DIRECTIONS FOR THIS TASK - Copy out every line of the data that follows, exactly.

Version comparison data:

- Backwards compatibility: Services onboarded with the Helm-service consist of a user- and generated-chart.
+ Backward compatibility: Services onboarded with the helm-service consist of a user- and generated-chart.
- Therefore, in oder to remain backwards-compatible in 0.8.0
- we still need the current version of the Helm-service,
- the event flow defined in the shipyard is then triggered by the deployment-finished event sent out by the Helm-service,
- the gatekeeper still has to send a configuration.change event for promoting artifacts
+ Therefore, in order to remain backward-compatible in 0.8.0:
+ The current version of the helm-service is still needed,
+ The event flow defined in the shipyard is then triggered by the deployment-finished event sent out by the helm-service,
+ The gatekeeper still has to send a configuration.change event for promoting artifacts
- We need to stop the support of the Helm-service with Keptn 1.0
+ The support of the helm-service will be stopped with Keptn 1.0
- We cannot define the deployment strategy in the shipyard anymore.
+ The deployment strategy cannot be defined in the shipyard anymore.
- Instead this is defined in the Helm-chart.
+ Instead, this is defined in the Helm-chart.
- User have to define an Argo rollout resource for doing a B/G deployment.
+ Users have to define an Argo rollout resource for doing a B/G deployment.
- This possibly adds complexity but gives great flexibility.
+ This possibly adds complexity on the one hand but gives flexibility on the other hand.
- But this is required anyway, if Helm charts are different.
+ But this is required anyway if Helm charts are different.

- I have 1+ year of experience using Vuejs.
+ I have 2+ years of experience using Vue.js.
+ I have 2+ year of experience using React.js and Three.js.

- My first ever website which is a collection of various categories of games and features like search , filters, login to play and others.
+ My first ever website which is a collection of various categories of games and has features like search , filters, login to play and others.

REPLY TO THE TASK -
- Backwards compatibility: Services onboarded with the Helm-service consist of a user- and generated-chart.
+ Backward compatibility: Services onboarded with the helm-service consist of a user- and generated-chart.
- Therefore, in oder to remain backwards-compatible in 0.8.0
- we still need the current version of the Helm-service,
- the event flow defined in the shipyard is then triggered by the deployment-finished event sent out by the Helm-service,
- the gatekeeper still has to send a configuration.change event for promoting artifacts
+ Therefore, in order to remain backward-compatible in 0.8.0:
+ The current version of the helm-service is still needed,
+ The event flow defined in the shipyard is then triggered by the deployment-finished event sent out by the helm-service,
+ The gatekeeper still has to send a configuration.change event for promoting artifacts
- We need to stop the support of the Helm-service with Keptn 1.0
+ The support of the helm-service will be stopped with Keptn 1.0
- We cannot define the deployment strategy in the shipyard anymore.
+ The deployment strategy cannot be defined in the shipyard anymore.
- Instead this is defined in the Helm-chart.
+ Instead, this is defined in the Helm-chart.
- User have to define an Argo rollout resource for doing a B/G deployment.
+ Users have to define an Argo rollout resource for doing a B/G deployment.
- This possibly adds complexity but gives great flexibility.
+ This possibly adds complexity on the one hand but gives flexibility on the other hand.
- But this is required anyway, if Helm charts are different.
+ But this is required anyway if Helm charts are different.

- I have 1+ year of experience using Vuejs.
+ I have 2+ years of experience using Vue.js.
+ I have 2+ year of experience using React.js and Three.js.

- My first ever website which is a collection of various categories of games and features like search , filters, login to play and others.
+ My first ever website which is a collection of various categories of games and has features like search , filters, login to play and others.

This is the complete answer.